Regulação do uso de dispositivo de realidade mista em local de risco
À medida que mergulhamos na era da realidade mista, dispositivos inovadores como o Apple Vision Pro e o Meta Quest 3 estão na vanguarda, redefinindo não apenas a maneira como interagimos com o mundo digital, mas também como nos movemos e vivemos no espaço físico.
Essa fusão entre real e virtual promete revolucionar nossas experiências diárias, oferecendo uma imersão que desafia as fronteiras do possível.
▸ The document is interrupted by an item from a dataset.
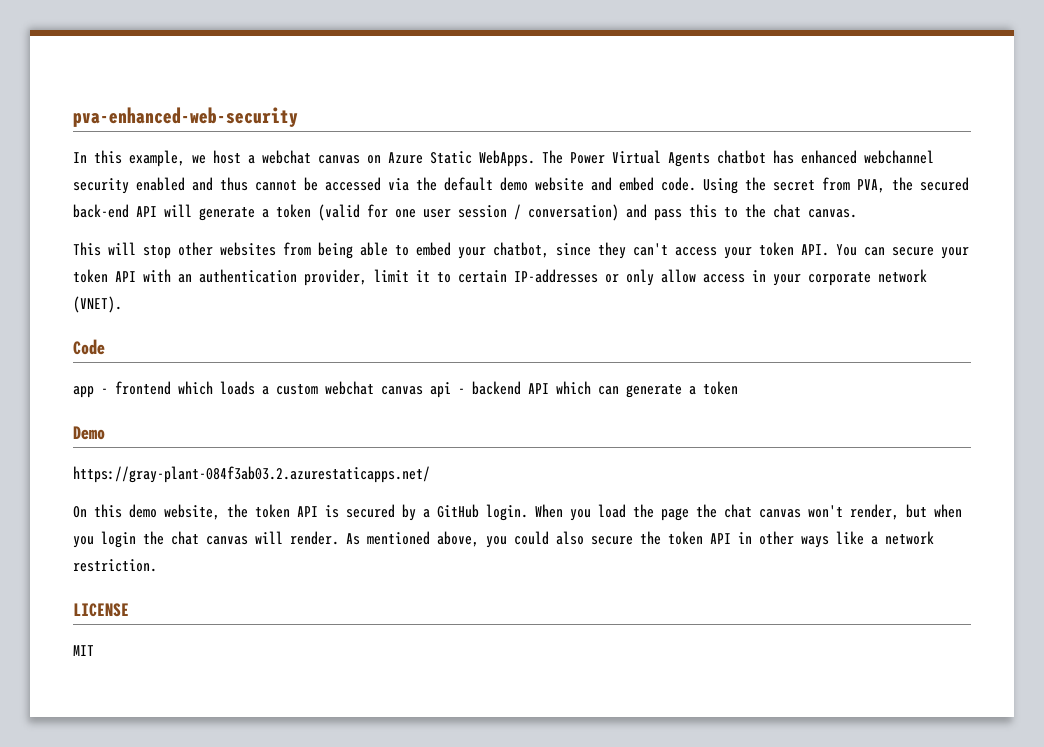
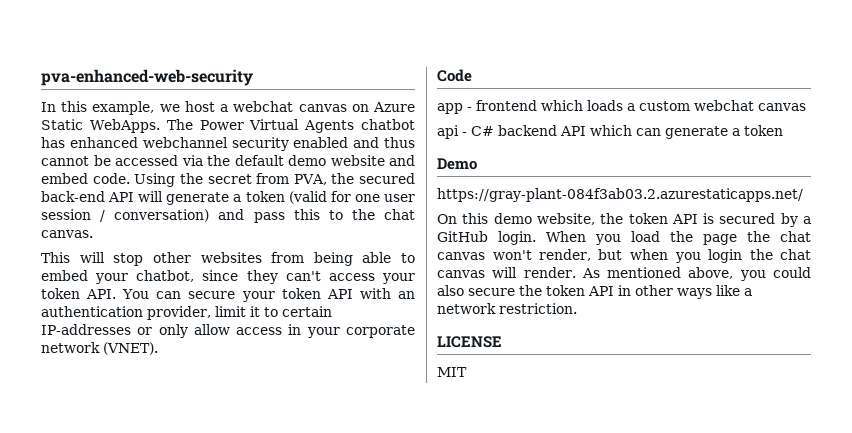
(423, 390) none -> (806, 107) //
(465, 391) none -> [471,126,494,136] C#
No entanto, esse avanço tecnológico traz consigo questões prementes sobre segurança e bem-estar.
Multiplicam-se nas redes sociais os registros (muitas vezes irresponsavelmente orgulhosos) de usuários desses dispositivos em momentos e locais onde sua atenção plena ao ambiente deveria ser crucial — seja atravessando ruas movimentadas, conduzindo veículos, ou mesmo durante atividades físicas intensas.
Essas situações evidenciam a necessidade de uma discussão imediata sobre como podemos salvaguardar a integridade dos usuários e do público em geral, sem coibir a inovação e o entusiasmo que tais tecnologias despertam.
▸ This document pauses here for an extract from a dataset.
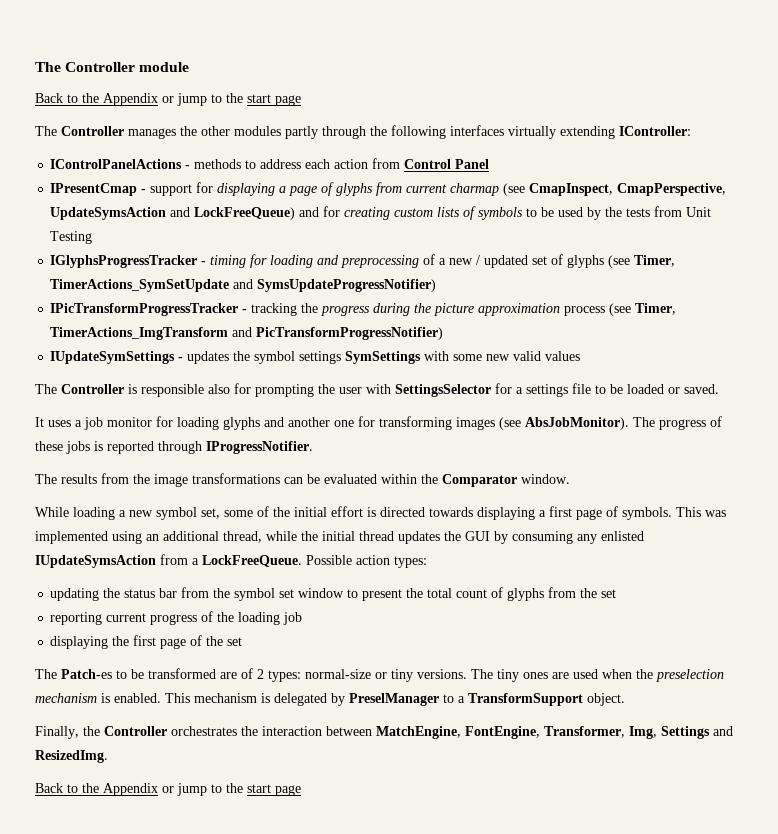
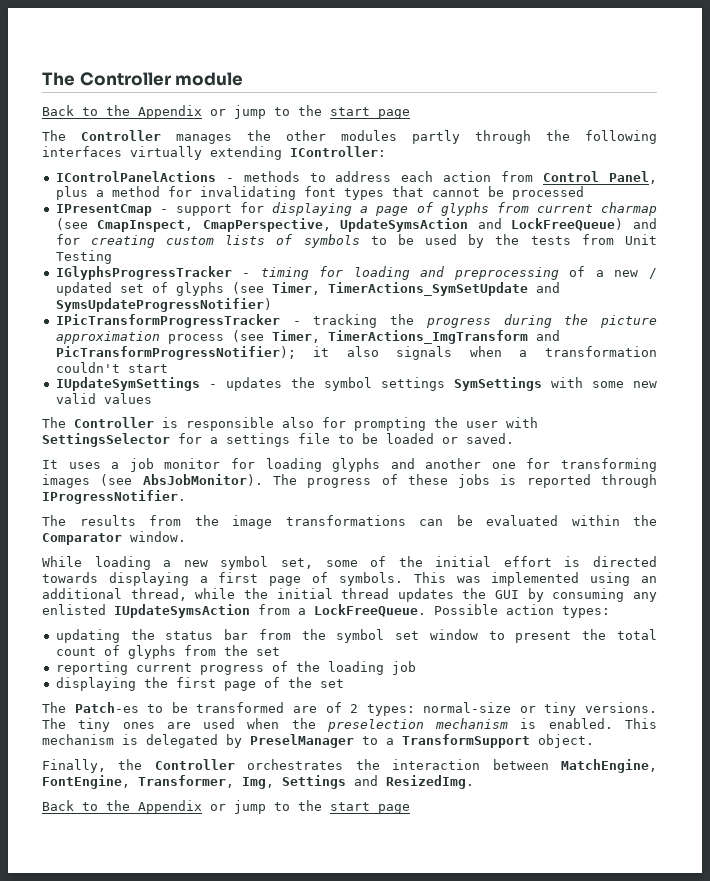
[455,159,490,169] Panel -> [609,171,658,184] [55,186,584,200] Panel, plus a method for invalidating font types that cannot be processed
[256,327,444,340] PicTransformProgressNotifier) -> [55,346,658,360] [55,362,168,373] PicTransformProgressNotifier); it also signals when a transformation couldn't start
A solução parece residir na implementação de legislações específicas, direcionando os fabricantes a integrar medidas de segurança que previnam o uso impróprio, garantindo que a promessa de um futuro imersivo não se transforme em um vetor de riscos incontornáveis.
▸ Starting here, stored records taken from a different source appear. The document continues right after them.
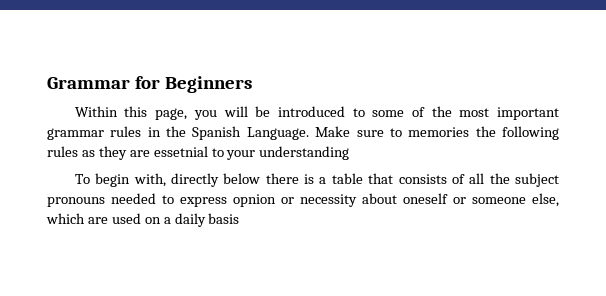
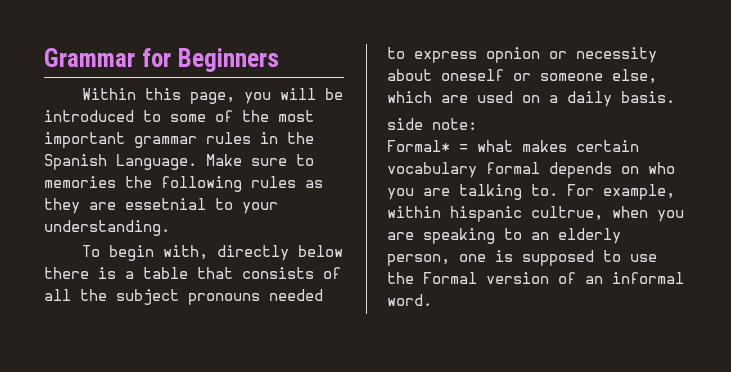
[259,146,350,160] understanding -> [44,220,170,236] understanding.
[208,213,240,224] basis -> [621,91,675,103] [387,118,477,130] [387,140,639,152] [387,162,675,178] [387,184,675,200] [387,206,684,222] [387,228,621,244] [387,250,657,266] [387,272,684,284] [387,294,432,306] basis. // side note: // Formal* = what makes certain vocabulary formal depends on who you are talking to. For example, within hispanic cultrue, when you are speaking to an elderly person, one is supposed to use the Formal version of an informal word.

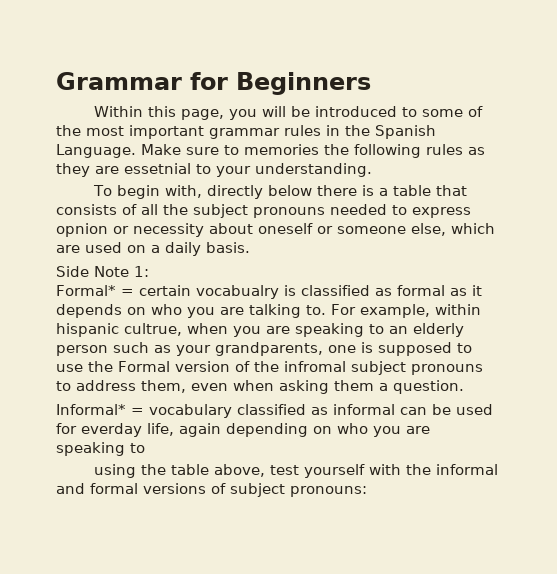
[387,118,477,130] side note: -> [56,266,149,277] Side Note 1:
[477,140,639,152] [387,162,540,178] what makes certain vocabulary formal -> [139,285,482,299] certain vocabualry is classified as formal as it
[387,254,450,266] person, -> [56,342,323,356] person such as your grandparents,
[585,272,684,284] [387,294,432,306] an informal word. -> [254,361,483,375] [56,380,464,394] [56,404,493,418] [56,423,430,437] [56,442,145,456] [93,464,498,478] [56,483,367,497] the infromal subject pronouns to address them, even when asking them a question. // Informal* = vocabulary classified as informal can be used for everday life, again depending on who you are speaking to // using the table above, test yourself with the informal and formal versions of subject pronouns:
Este é o momento de ponderar: como balancear a empolgação da inovação tecnológica com a imperiosa necessidade de proteção ao usuário e ao coletivo, delineando um caminho responsável para o avanço da realidade mista?
Consequências e responsabilidades do uso de tecnologia imersiva em ambientes de atenção plena - À medida que nos aprofundamos na era da realidade mista, com tecnologias imersivas e mistas, redefinindo as fronteiras do possível, emergem desafios significativos relacionados à segurança e ao bem-estar público.
A promessa de imersão e interação sem precedentes, que esses dispositivos oferecem, traz consigo um espectro de riscos de uso em determinados ambientes e locais, evidenciados por uma série de incidentes preocupantes.
E esta desconexão não apenas expõe os usuários a perigos iminentes, como também ameaça à segurança de terceiros, criando uma zona cinzenta de responsabilidades e riscos.
Flagrantes em vídeo de usuários atravessando ruas movimentadas, dirigindo veículos ou engajando-se em atividades físicas enquanto utilizam esses dispositivos, sublinham uma desconexão alarmante com o ambiente real.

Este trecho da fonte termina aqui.